→ **Supplied material**

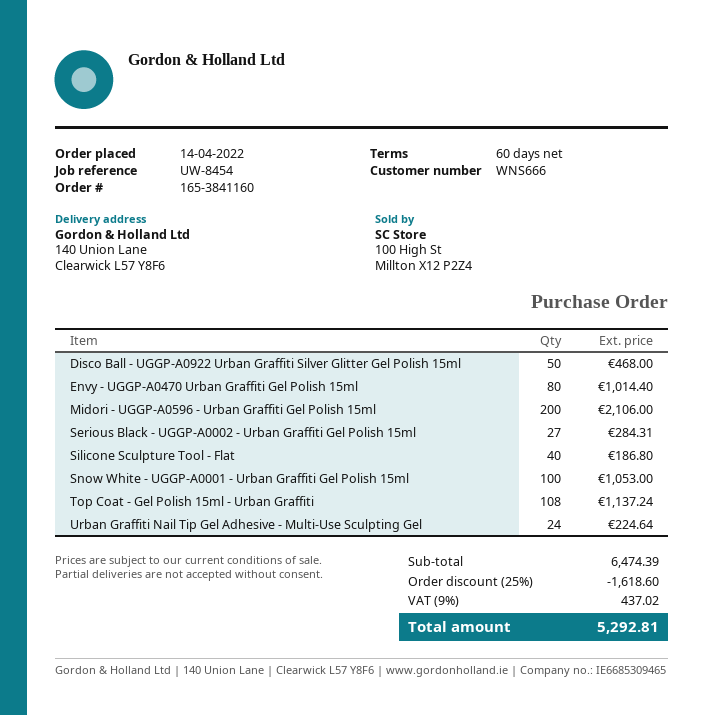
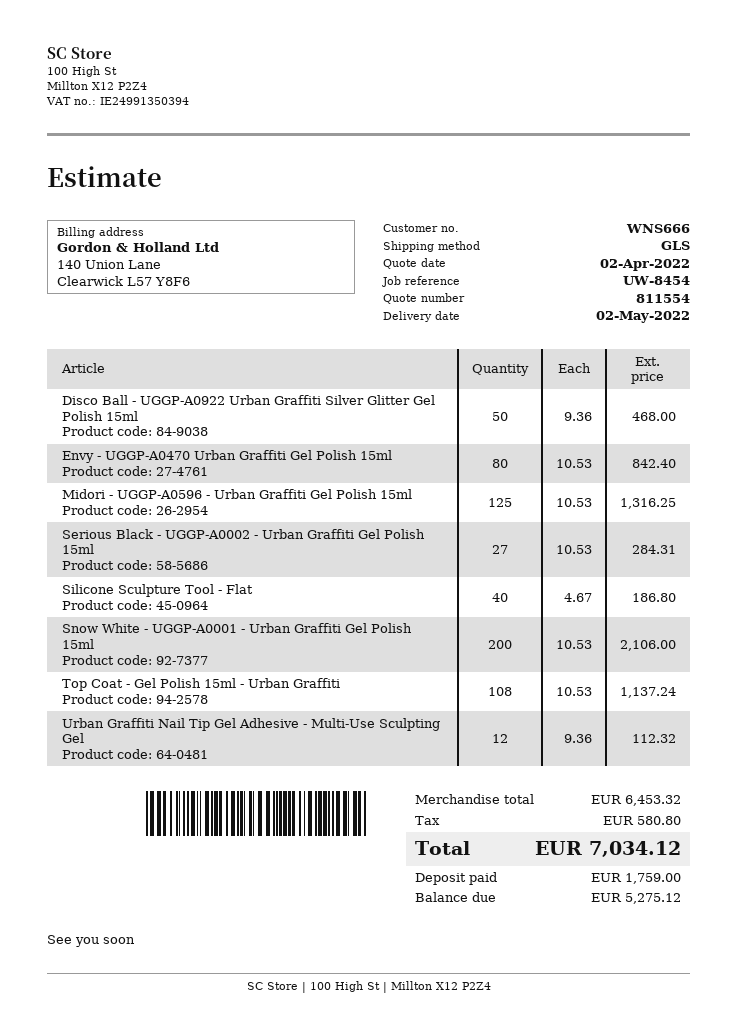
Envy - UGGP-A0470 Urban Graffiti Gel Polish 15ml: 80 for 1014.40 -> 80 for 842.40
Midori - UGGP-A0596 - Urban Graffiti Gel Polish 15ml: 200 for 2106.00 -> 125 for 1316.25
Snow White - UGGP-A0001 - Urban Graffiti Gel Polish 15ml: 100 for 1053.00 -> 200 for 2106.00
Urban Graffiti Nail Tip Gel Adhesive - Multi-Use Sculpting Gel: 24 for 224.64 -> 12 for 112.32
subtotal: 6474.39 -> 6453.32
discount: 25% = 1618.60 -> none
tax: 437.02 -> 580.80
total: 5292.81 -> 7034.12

→ **Task**
Look through the data above for the string "Urban" and copy every line where it appears.

→ **The answer**
Envy - UGGP-A0470 Urban Graffiti Gel Polish 15ml: 80 for 1014.40 -> 80 for 842.40
Midori - UGGP-A0596 - Urban Graffiti Gel Polish 15ml: 200 for 2106.00 -> 125 for 1316.25
Snow White - UGGP-A0001 - Urban Graffiti Gel Polish 15ml: 100 for 1053.00 -> 200 for 2106.00
Urban Graffiti Nail Tip Gel Adhesive - Multi-Use Sculpting Gel: 24 for 224.64 -> 12 for 112.32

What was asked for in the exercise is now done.